And then came the mother of all scams: “Come here, I’m not going to hit you.”

If you believed that, you probably also believed Santa Claus came down the chimney in Shallcross. The slap came quicker than a speeding taxi jumping the robot.

Some mothers didn’t even need to talk. They had the look. That laser-beam stare that could silence a stadium. I’ve seen hardened uncles, men who fought with landlords and wrestled with debt collectors, crumble under that look.

The regular soundtrack of childhood included: “You think money grows on trees?” (If it did, half of Chatsworth would be in forestry.)

“Stop your nonsense before I break your back.” (Mothers had medical degrees in spinal adjustment.)

And the death sentence: “Wait, I’ll see you when we get home.”

That wasn’t discipline. That was psychological torture. You’d spend the whole outing preparing your last will and testament.

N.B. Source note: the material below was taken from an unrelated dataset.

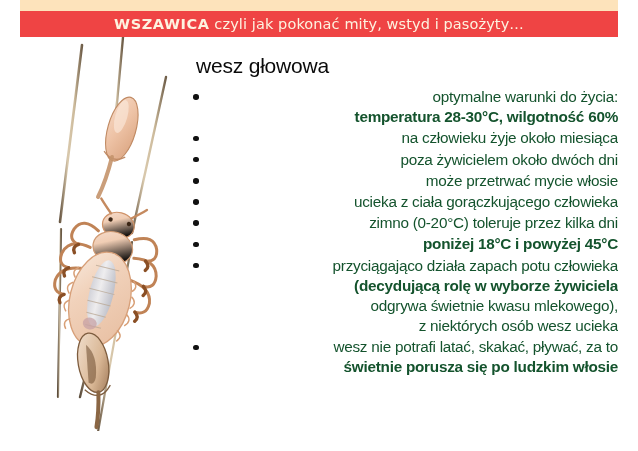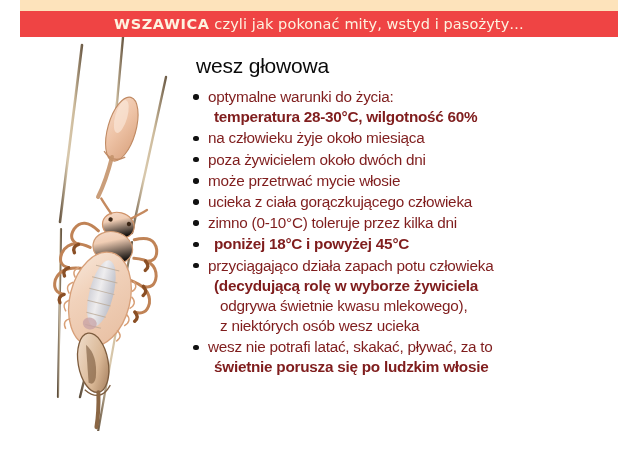"optymalne warunki do życia:" .bullet { color: #7f1d1d -> #14532d; text-align: none -> right }
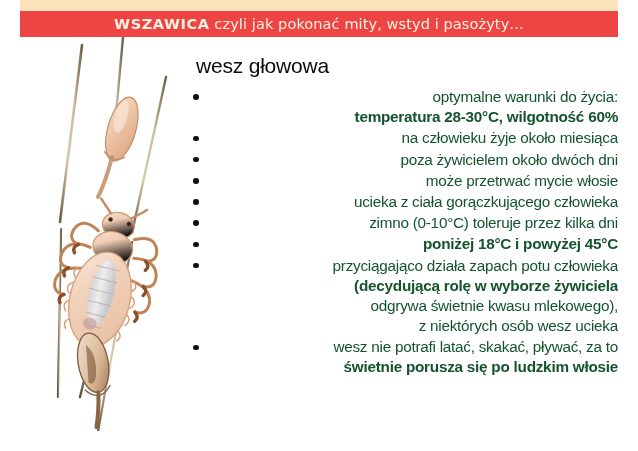"zimno (0-10°C) toleruje przez kilka" span.line { text: 0-10 -> 0-20 }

But between the threats, there were life lessons:

“Wash your hands before you eat.” 

“Wear your jersey, you’ll catch your death of cold.” 

“Finish your food, children in India are starving.” (As if we could personally courier our leftovers

to Chennai.)

"If you fall down and break your leg, don’t come running to me.” (Basic physics was no match

for Mommy logic).

“Eh, don’t climb that tree! When you fall, don’t shout my name.” (Motherhood with disclaimers.)

And then, just when you thought she was heartless, she’d whisper: “Eat, my child, otherwise you’ll have no strength.” Or “Come here, my lamb, let me see your face.”

That was the genius of Durban mothers. One moment the executioner, next moment Mother Teresa.

Somehow, through slaps, scares, and suspicious love, they raised us into halfway decent adults.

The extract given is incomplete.